Location: Portside Industrial Stretch — Docks — Night

The ship groaned against the dock.

Ropes as thick as a man's arm strained against metal cleats. The gangplank descended with a clatter that echoed off the container stacks. Crew members moved in practiced silence—tying off, checking lines, securing the vessel for its brief stay before the next voyage.

Elijah stood at the railing.

The Azaqor mask was still pressed to his face. Nathan Drayke's smug, punchable expression stared out at the Portside industrial stretch—the cranes, the warehouses, the yellow lights that never seemed to turn off. Behind him, the captain's cabin was dark. The party had ended an hour ago.

Wilder appeared at his elbow.

His coverall had been exchanged for a windbreaker—bright yellow, the same one from the speedboat. His cracked glasses had been replaced with a spare pair. He looked almost respectable.

"Well," he said. "This is it."

"This is it."

"We part ways. Like strangers."

"Like people who don't want to raise suspicion."

Wilder nodded. His expression was uncharacteristically serious.

"Erickson's right. The turf cliques have eyes everywhere. Spies. Informants. People who get paid to watch who walks in and out of the port."

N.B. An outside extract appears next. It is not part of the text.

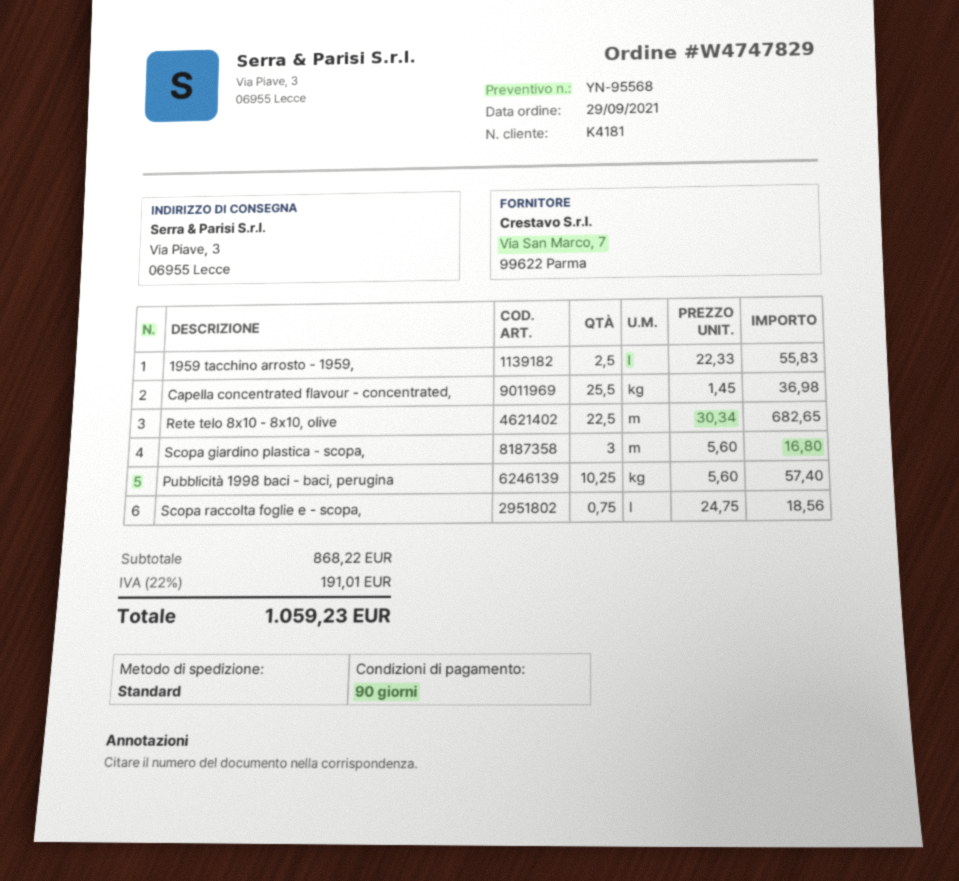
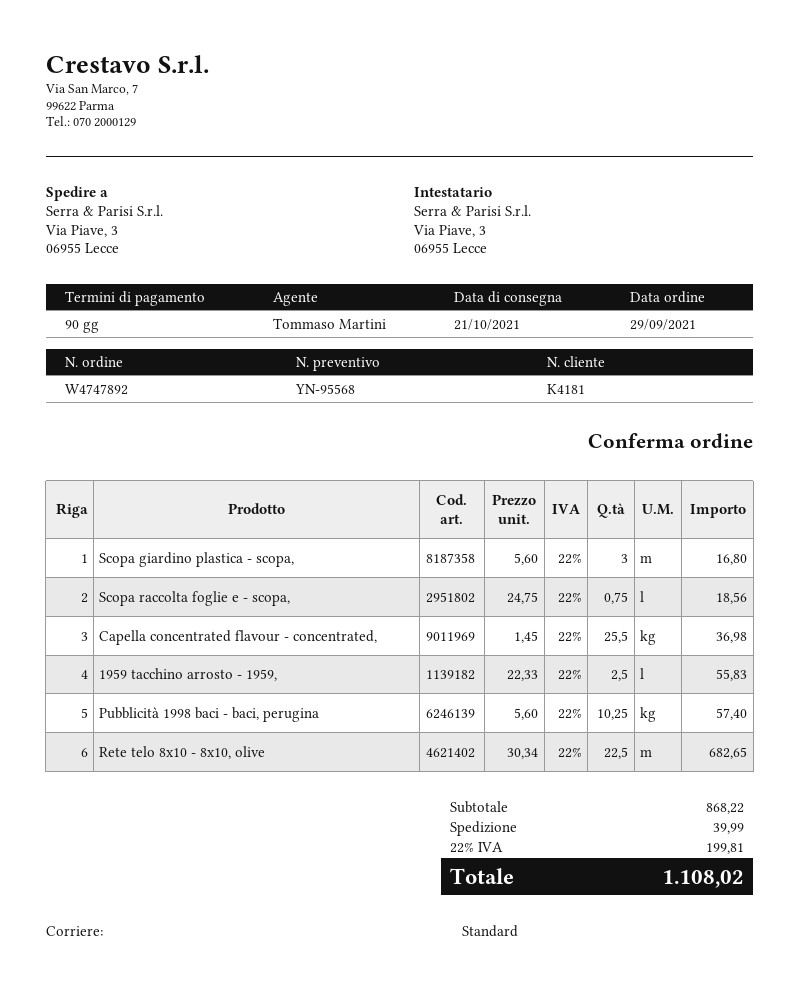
order number: W4747829 -> W4747892
shipping: none -> 39.99
tax: 22% = 191.01 -> 22% = 199.81
total: 1059.23 -> 1108.02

Elijah's gaze swept the dock.

He saw them now—the ones who didn't belong. A man in a long coat leaning against a stack of pallets, his posture too still, his eyes tracking the gangplank. A woman sitting on a forklift, her phone held at an angle that suggested she was recording, not scrolling. Two figures in a parked van, their silhouettes barely visible through the tinted glass.

His perception brushed against them.

Not the full spectrum—not the overwhelming flood of data from the speedboat. Just a whisper. Just a flicker of something that felt like... anticipation. Watchfulness. The kind of attention that preceded action.

They're waiting, he thought. For us to separate. For one of us to make a mistake.

"We'll contact you," Erickson said.

He had appeared on Elijah's other side, silent as always. His hands were clean now—the blood had been washed away in the captain's quarters. But something about him still felt sharp. Edged.

"Through the game," Elijah said.

"The game."

"Wilder's idea. Anonymous accounts. No names. No faces. Just text."

Erickson's jaw tightened.

"I still think it's stupid."

"It's brilliant," Wilder countered. "No one looks at a gaming chat. Everyone looks at encrypted messages. Everyone looks at burner phones. But a group chat in a mobile dungeon crawler? With avatars? It's invisible."

He grinned.

"I already made mine. RockSteady. Because I'm reliable."

"You're not reliable," Erickson said.

"I'm steady. That's the same thing."

"It's not."

"It is in my head."

Elijah sighed.

"I'm EMI," he said. "First letters of my names."

"Creative," Wilder said. "And you, step-brother? What's your handle?"

Erickson was silent for a long moment.

"Downer," he finally said.

Wilder's face lit up.

"Did you just make a joke? Did you—did you make a self-deprecating joke about being a downer? I'm so proud. I'm going to cry."

"Don't."

"Too late. The tears are already forming."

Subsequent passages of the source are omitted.